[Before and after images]

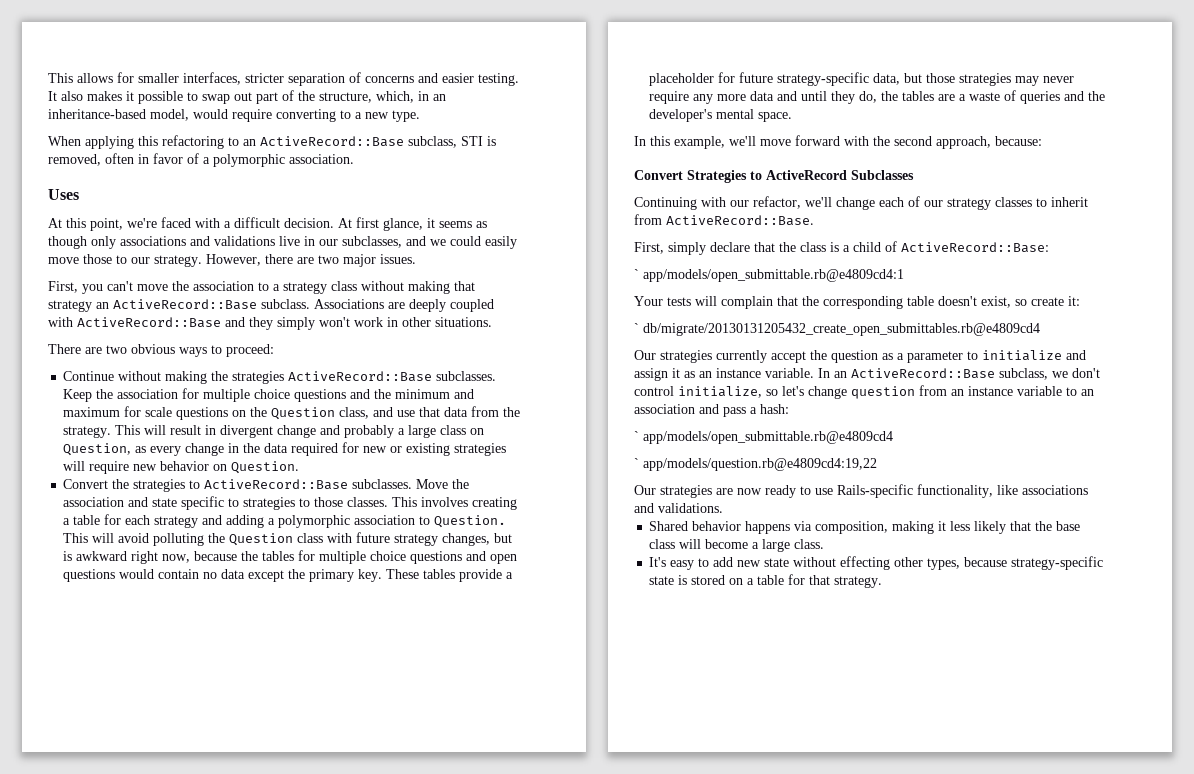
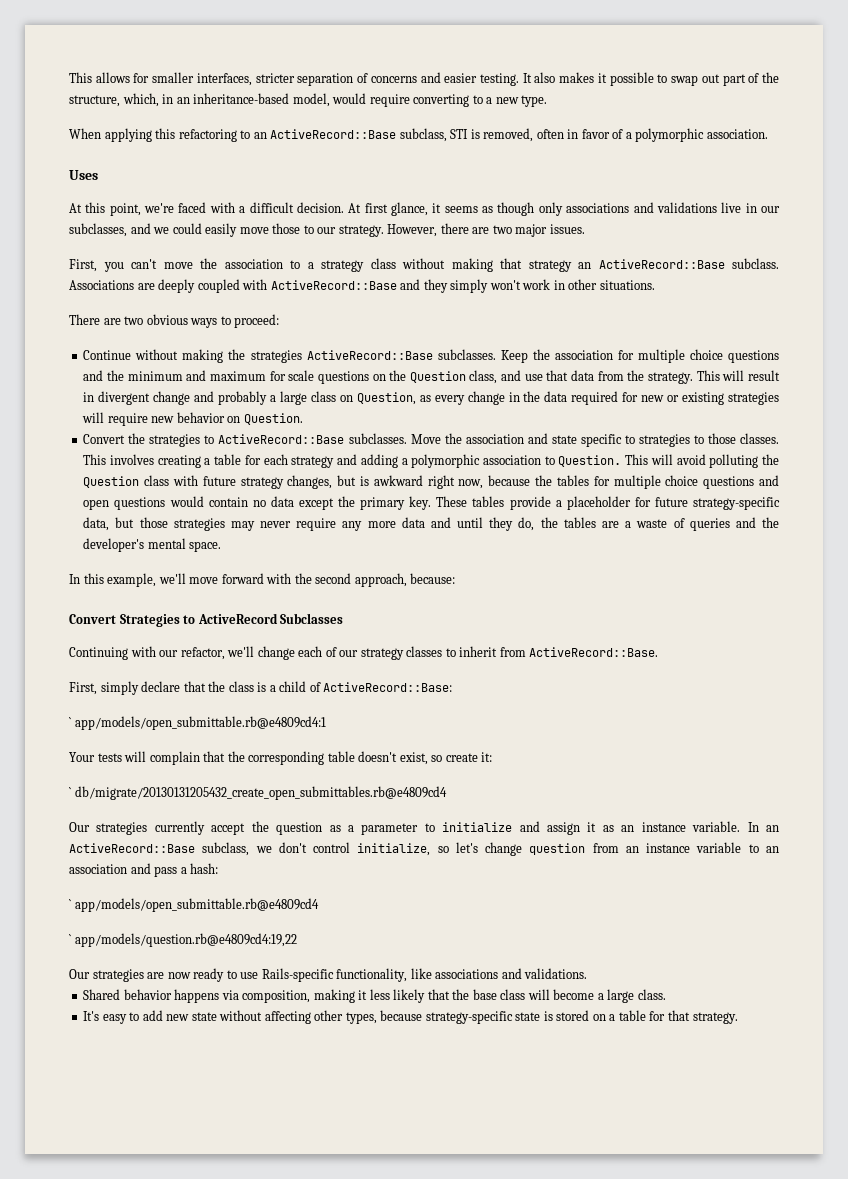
[840,556,891,570] effecting -> [264,1011,311,1024] affecting

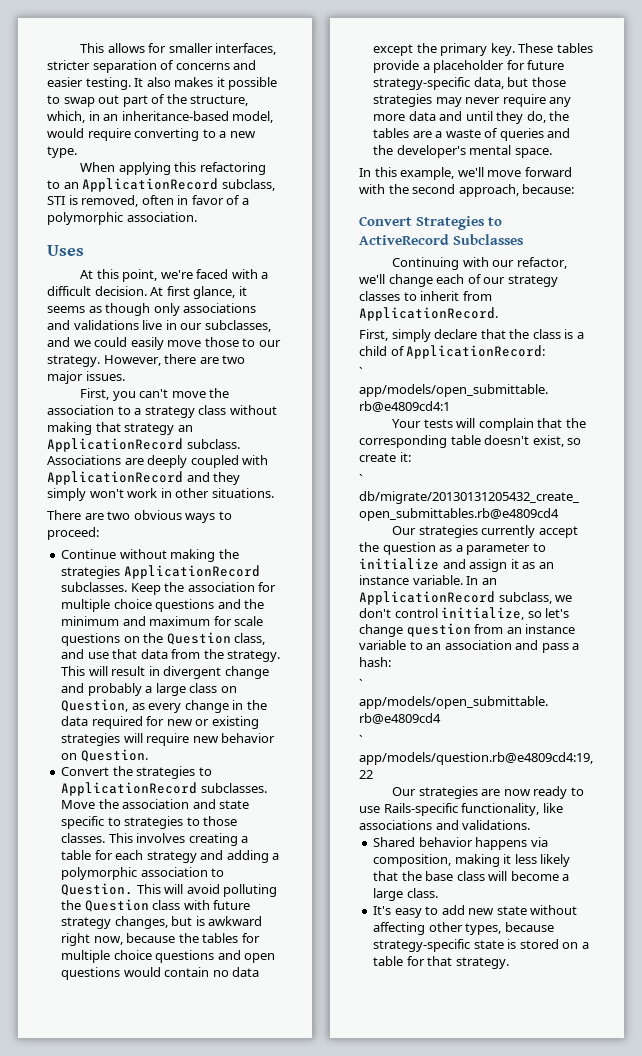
[270,129,397,139] ActiveRecord::Base -> [82,178,219,192] ApplicationRecord
[598,259,725,269] ActiveRecord::Base -> [47,438,183,452] ApplicationRecord
[270,280,397,290] ActiveRecord::Base -> [47,471,183,485] ApplicationRecord
[306,350,433,360] ActiveRecord::Base -> [123,565,260,579] ApplicationRecord
[218,434,345,444] ActiveRecord::Base -> [61,782,198,796] ApplicationRecord
[529,647,659,657] ActiveRecord::Base. -> [359,307,498,321] ApplicationRecord.
[323,682,453,692] ActiveRecord::Base: -> [406,345,546,359] ApplicationRecord:
[69,843,195,853] ActiveRecord::Base -> [359,591,495,605] ApplicationRecord

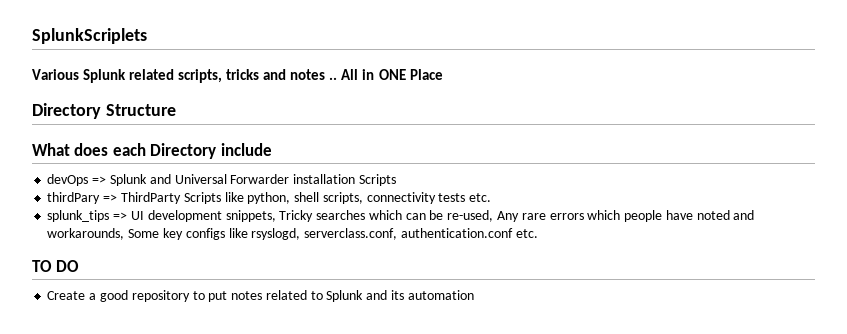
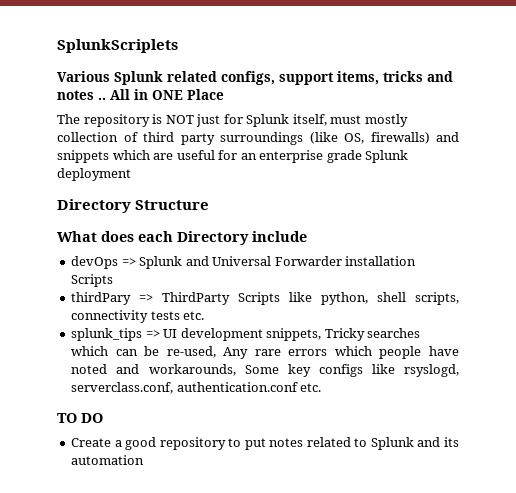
[178,69,223,83] scripts, -> [221,71,379,85] configs, support items,
(443, 74) none -> [57,114,408,127] [57,132,459,145] [57,150,409,163] [57,168,131,181] // The repository is NOT just for Splunk itself, must mostly collection of third party surroundings (like OS, firewalls) and snippets which are useful for an enterprise grade Splunk deployment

- What you need to do -
If an entry holds a picture, skip the picture and print the rest of the data exactly.

- Written answer -
[840,556,891,570] effecting -> [264,1011,311,1024] affecting

[270,129,397,139] ActiveRecord::Base -> [82,178,219,192] ApplicationRecord
[598,259,725,269] ActiveRecord::Base -> [47,438,183,452] ApplicationRecord
[270,280,397,290] ActiveRecord::Base -> [47,471,183,485] ApplicationRecord
[306,350,433,360] ActiveRecord::Base -> [123,565,260,579] ApplicationRecord
[218,434,345,444] ActiveRecord::Base -> [61,782,198,796] ApplicationRecord
[529,647,659,657] ActiveRecord::Base. -> [359,307,498,321] ApplicationRecord.
[323,682,453,692] ActiveRecord::Base: -> [406,345,546,359] ApplicationRecord:
[69,843,195,853] ActiveRecord::Base -> [359,591,495,605] ApplicationRecord

[178,69,223,83] scripts, -> [221,71,379,85] configs, support items,
(443, 74) none -> [57,114,408,127] [57,132,459,145] [57,150,409,163] [57,168,131,181] // The repository is NOT just for Splunk itself, must mostly collection of third party surroundings (like OS, firewalls) and snippets which are useful for an enterprise grade Splunk deployment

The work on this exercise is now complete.